Similarly, William Styron’s Darkness Visible is a powerful meditation on madness that may offer poetic solace to those suffering from depression. Styron, a novelist who died in 2006, notes that “the weather of depression is unmodulated, its light a brownout.” Like Jamison, he incorporates art into our understanding of the mind, however futile the exercise may be, as it is just that—an attempt. “To most of those who have experienced,” Styron said, “the horror of depression is so overwhelming as to be quite beyond expression, hence the frustrated sense of inadequacy found in the work of even the greatest artists.”
For those looking for an even more accessible, and at times humorous take on manic depression, the graphic novel Marbles by Ellen Forney is funny, sad, witty and unflinchingly honest about her experience with manic depression. A Seattle-based cartoonist, Forney worries that the same medication that allows her to harness her mental illness will stifle her creativity (and the career it fuels). Her visuals—a lump of blanket on a couch, the yogi with a monster over her stretched arm, a six-armed multitasker—provide apt metaphors.

Mental health power siblings Joel and Ian Gold provide cultural context in Suspicious Minds of how forces around us, be they on television, radio, film or politics, influence different types of madness. Joel Gold discusses when a patient arrived under his care at Bellevue Hospital claiming that he thought he was being filmed and his life was being broadcast worldwide, akin to the 1998 film “The Truman Show.” The Golds trace the historical roots of such delusions, starting with Ancient Egypt toward today’s world of selfie-happy social media:
When the people you deal with in your working life are severely mentally ill, that becomes the norm. Mental illness is the cosmic background radiation of front-line psychiatry; stars are exploding, comets are whizzing by, meteors are smashing into planets all around you, every day. If you haven’t worked in such a context, it’s hard to appreciate just how much this can alter your perspective— but if you read the portraits of patients placed throughout this book, you may start to get the feel of life in a psychiatric emergency room and on a psychiatric unit.

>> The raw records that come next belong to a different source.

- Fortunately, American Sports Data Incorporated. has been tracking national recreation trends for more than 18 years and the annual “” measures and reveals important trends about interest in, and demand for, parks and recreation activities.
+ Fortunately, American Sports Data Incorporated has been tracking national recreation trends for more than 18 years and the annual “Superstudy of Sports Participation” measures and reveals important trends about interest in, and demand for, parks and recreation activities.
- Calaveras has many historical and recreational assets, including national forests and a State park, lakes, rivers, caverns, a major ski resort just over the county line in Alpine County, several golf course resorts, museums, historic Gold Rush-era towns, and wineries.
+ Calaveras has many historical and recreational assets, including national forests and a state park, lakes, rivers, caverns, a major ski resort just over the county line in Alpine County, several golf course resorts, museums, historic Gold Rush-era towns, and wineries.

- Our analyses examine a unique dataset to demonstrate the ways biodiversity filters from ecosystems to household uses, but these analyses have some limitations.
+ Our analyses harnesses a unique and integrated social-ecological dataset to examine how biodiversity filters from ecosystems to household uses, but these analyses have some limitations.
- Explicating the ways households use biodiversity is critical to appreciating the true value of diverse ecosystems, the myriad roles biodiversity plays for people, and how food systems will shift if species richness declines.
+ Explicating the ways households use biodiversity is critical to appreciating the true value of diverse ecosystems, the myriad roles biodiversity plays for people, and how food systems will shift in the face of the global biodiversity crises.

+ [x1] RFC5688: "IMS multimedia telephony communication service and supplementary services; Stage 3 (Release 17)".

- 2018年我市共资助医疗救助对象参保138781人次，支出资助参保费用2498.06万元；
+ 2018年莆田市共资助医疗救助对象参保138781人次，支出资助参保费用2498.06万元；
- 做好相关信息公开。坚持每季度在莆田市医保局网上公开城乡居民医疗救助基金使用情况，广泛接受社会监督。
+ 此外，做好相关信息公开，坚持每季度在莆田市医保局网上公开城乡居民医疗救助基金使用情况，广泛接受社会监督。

An intriguing view from the other side of the couch can be found in Irvin D. Yalom’s Love’s Executioner. Yalom, a longtime existential psychotherapist at Stanford University, offers the stories of 10 different patients coping with everything from grief, infidelity, obesity, depression and everything in-between, as well as how he became aware of whether or not his own emotional reaction to their stories (a phenomenon in psychological parlance known as countertransference) was impacting their treatment.
“I have found that four givens are particularly relevant to psychotherapy,” Yalom writes. “The inevitability of death for each of us and for those we love; the freedom to make our lives as we will; our ultimate aloneness; and, finally, the absence of any obvious meaning or sense to life. However grim these givens may seem, they contain the seeds of wisdom and redemption.”